Esther, un jour, avait voulu montrer cet endroit, ce secret, à quelqu’un. Elle avait conduit Gasparini à travers les herbes, jusqu’aux blocs de rocher. Heureusement, Gasparini n’avait pas parlé des vipères, peut-être pour montrer qu’il n’avait pas peur. Mais quand ils étaient arrivés près des éboulis, Gasparini avait dit, très vite : « Ce n’est pas bien ici, moi je redescends. » Et il était reparti en courant. Mais Esther n’était pas fâchée. Elle était simplement étonnée d’avoir compris pourquoi le garçon s’était sauvé si vite. Lui, il n’avait pas besoin de savoir que tout cela allait durer, que tout cela devait continuer jour après jour, pendant des années et des siècles, et que personne ne pourrait l’arrêter.

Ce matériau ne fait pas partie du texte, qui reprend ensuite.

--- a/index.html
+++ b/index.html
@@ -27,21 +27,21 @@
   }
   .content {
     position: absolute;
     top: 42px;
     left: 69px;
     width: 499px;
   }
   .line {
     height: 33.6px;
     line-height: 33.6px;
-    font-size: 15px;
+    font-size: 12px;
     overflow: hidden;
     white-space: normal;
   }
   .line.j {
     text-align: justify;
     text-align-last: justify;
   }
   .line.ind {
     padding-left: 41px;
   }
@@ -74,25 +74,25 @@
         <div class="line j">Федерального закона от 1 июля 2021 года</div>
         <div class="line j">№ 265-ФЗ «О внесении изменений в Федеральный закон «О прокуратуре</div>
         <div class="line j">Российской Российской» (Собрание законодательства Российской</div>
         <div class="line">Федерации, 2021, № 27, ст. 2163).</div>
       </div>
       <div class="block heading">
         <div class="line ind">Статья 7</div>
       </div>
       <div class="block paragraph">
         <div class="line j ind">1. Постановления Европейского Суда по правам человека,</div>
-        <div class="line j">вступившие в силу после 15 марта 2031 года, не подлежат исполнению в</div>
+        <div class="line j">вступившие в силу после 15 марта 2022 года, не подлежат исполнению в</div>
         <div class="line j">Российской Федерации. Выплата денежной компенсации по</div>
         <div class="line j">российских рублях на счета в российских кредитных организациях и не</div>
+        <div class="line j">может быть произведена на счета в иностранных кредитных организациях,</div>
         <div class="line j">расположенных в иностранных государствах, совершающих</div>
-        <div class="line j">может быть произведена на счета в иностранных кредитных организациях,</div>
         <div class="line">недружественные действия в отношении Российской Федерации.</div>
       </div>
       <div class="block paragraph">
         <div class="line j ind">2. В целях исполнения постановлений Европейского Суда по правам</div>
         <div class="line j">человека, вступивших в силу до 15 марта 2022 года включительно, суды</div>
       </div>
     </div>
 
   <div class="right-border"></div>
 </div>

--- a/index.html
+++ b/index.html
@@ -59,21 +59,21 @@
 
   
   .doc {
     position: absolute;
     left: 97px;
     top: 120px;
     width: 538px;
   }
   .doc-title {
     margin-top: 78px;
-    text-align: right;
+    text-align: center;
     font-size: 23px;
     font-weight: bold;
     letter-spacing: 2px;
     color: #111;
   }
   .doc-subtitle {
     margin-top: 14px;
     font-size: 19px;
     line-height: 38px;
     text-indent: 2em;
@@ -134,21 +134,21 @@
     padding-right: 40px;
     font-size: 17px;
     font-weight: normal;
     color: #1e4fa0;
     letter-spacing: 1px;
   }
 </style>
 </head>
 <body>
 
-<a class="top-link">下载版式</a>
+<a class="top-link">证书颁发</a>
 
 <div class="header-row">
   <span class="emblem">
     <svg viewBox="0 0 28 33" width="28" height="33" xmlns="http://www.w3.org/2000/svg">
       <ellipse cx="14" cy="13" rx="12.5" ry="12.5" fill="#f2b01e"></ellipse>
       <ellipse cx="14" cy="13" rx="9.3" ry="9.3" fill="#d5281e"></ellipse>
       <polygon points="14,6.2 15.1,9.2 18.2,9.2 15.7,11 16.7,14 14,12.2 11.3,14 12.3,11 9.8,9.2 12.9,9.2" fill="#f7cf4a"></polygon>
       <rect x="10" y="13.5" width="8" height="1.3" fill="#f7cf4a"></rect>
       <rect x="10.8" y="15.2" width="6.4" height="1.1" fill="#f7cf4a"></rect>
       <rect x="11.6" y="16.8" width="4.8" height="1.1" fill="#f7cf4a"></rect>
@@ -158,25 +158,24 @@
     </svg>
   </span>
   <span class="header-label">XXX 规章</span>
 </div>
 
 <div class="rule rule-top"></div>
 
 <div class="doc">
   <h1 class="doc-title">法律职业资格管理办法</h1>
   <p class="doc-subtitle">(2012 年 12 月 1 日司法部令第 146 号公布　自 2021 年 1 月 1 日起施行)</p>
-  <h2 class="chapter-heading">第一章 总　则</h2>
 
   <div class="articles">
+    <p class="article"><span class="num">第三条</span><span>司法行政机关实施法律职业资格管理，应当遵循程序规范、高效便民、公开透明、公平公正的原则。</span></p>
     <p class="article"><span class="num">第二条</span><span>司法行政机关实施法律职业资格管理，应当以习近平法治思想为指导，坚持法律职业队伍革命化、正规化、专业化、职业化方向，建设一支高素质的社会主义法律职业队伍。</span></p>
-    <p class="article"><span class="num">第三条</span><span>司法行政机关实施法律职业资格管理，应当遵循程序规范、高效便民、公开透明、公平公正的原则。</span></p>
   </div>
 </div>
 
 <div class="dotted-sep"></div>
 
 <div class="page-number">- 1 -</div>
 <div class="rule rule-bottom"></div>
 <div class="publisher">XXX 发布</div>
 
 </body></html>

Ce n’étaient pas les champs d’herbes à vipères qui faisaient peur à Esther. Ce qui l’effrayait, c’étaient les moissons. Les champs de blé étaient comme les arbres qui perdent leurs feuilles. Une fois, Esther était retournée vers les moissons, là où elle était allée avec Gasparini, en bas de la vallée, du côté de Roquebillière.
Maintenant, les champs étaient presque entièrement fauchés. La ligne des hommes armés de leurs grandes lames étincelantes s’était disjointe, il n’y avait plus que quelques groupes isolés. Ils fauchaient en haut des champs, à flanc de colline, sur les restanques étroites. Les enfants liaient les dernières gerbes. Les femmes et les enfants pauvres erraient dans les chaumes, mais leurs sacs restaient vides.